2008-06-12 Thread Ron Hawkins
Paul,

Did you my earlier response? Extended format Sequential datasets
(DSORG=PS-E) can be accessed by QSAM and BSAM access methods.

ADRDSSU does not use BSAM or QSAM. It uses EXCP.

That's it.

Ron

Paul,

It is not the DSORG that has to support Extended Format, it is the ACCESS
METHOD. The DSORG defines and extended format dataset, but the Access Method
has to support IO to it.

As far as I know QSAM and BSAM are the only Access Methods that support
PS-E.

Before converting to PS-E on a large scale you need to check for datasets
that are being accessed by other Access Methods.

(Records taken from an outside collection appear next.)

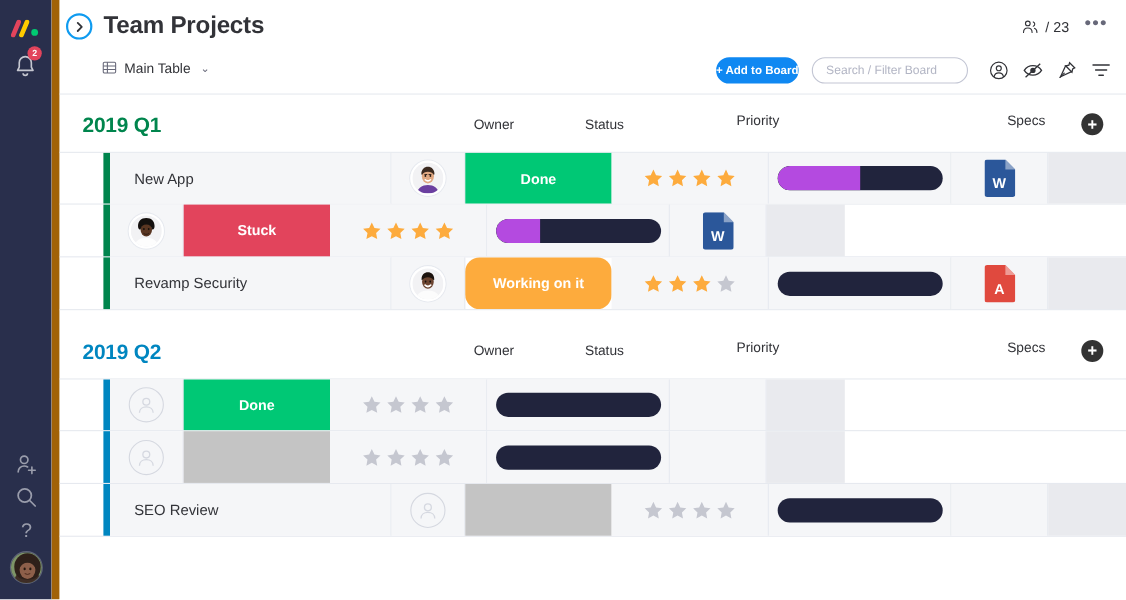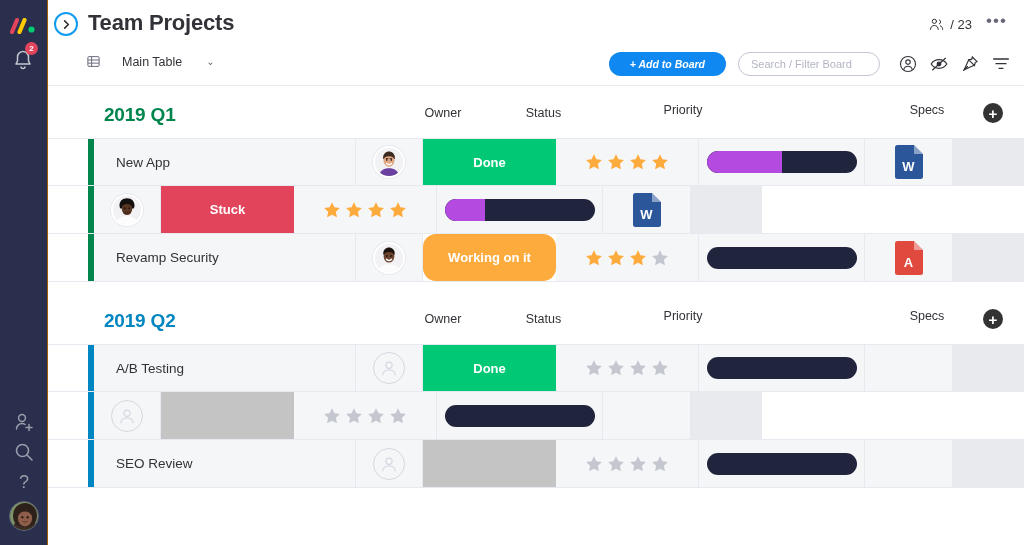--- a/index.html
+++ b/index.html
@@ -52,7 +52,7 @@
     flex: 1 1 auto;
     position: relative;
     background: #fff;
-    border-left: 1px solid #a16207;
+    border-left: 7px solid #a16207;
     height: 545px;
     overflow: hidden;
   }

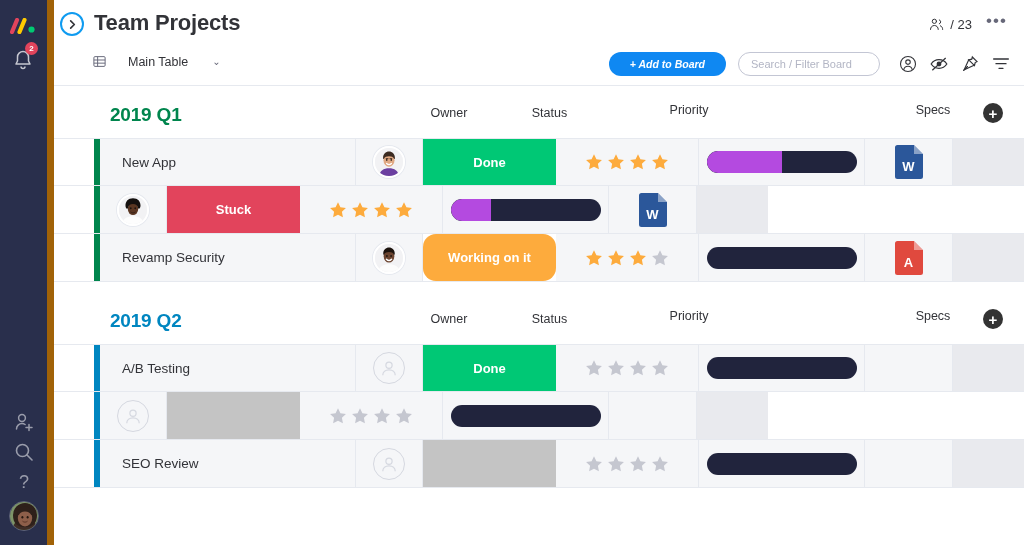--- a/index.html
+++ b/index.html
@@ -93,7 +93,7 @@
   }
   .view-tab {
     position: absolute; left: 38px; top: 6px;
-    display: flex; align-items: center; gap: 21px;
+    display: flex; align-items: center; gap: 6px;
     color: #323338; font-size: 12.5px; cursor: pointer;
   }
   .view-tab svg.tbl { width: 15px; height: 15px; color: #676879;}

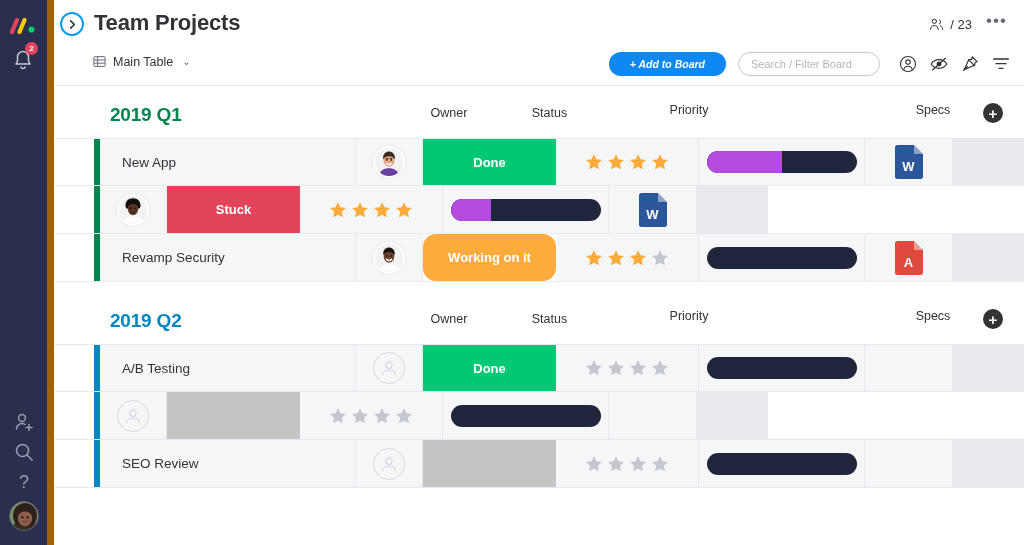--- a/index.html
+++ b/index.html
@@ -101,12 +101,12 @@
 
   .add-board-btn {
     position: absolute; right: 298px; top: 4px;
-    height: 24px; padding: 0 21px;
+    height: 24px; padding: 0 0;
     background: #0f88f2; color: #fff;
     border: none; border-radius: 13px;
     font-size: 10.5px; font-weight: bold;
     font-family: "Liberation Sans", sans-serif;
-    cursor: pointer; white-space: nowrap; font-style: italic;
+    cursor: pointer; white-space: nowrap;
   }
   .search-box {
     position: absolute; right: 144px; top: 4px;

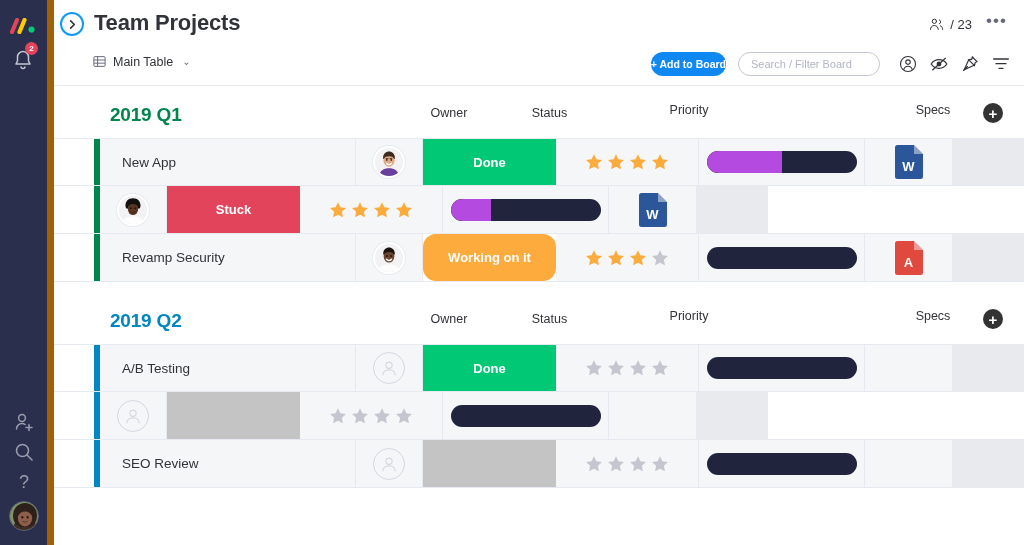--- a/index.html
+++ b/index.html
@@ -131,7 +131,7 @@
   .group { position: relative; }
   .group-title {
     font-size: 19px; font-weight: bold;
-    padding-left: 56px; padding-top: 12px; padding-bottom: 5px;
+    padding-left: 21px; padding-top: 12px; padding-bottom: 5px;
     letter-spacing: -.2px;
   }
   .col-head {

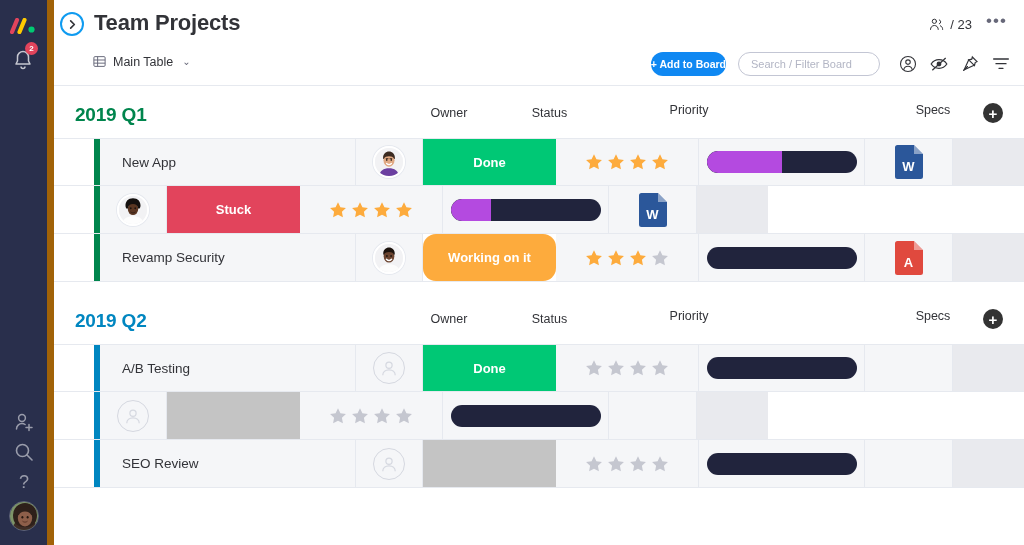--- a/index.html
+++ b/index.html
@@ -470,7 +470,6 @@
             <div class="rows">
               <div class="row">
                 <div class="accent" style="background:#0086c0;"></div>
-                <div class="cell-name">A/B Testing</div>
                 <div class="cell c-owner">
                   <div class="avatar-empty">
                     <svg viewBox="0 0 24 24" fill="none" stroke="currentColor" stroke-width="1.3">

You can find this in the
Type 14 and 15 SMF records. If you have MXG this is a relatively simple
exercise - sometimes the harder part is incorporating the results into your
ACS logic. 

Also be aware that some utilities like DFSORT and SYNCSORT will
automatically detect PS-E and use BSAM to process the files in place of
EXCP. You don't have to exclude datasets just because you sort them.

Ron


 -Original Message-
 From: IBM Mainframe Discussion List [mailto:[EMAIL PROTECTED] On
 Behalf Of Paul Ip
 Sent: Wednesday, June 11, 2008 6:48 PM
 To: IBM-MAIN@BAMA.UA.EDU
 Subject: Re: [IBM-MAIN] EXCP access methos
 
 Hi all,
 
 Can anyone give me another hint on this?? I am confused with what makes
 an
 output of ADRDSSU DUMP can't be Extended Format?
 
 On Wed, 11 Jun 2008 08:51:26 -0500, Paul Ip [EMAIL PROTECTED]
 wrote:
 
 Thanks for the reply!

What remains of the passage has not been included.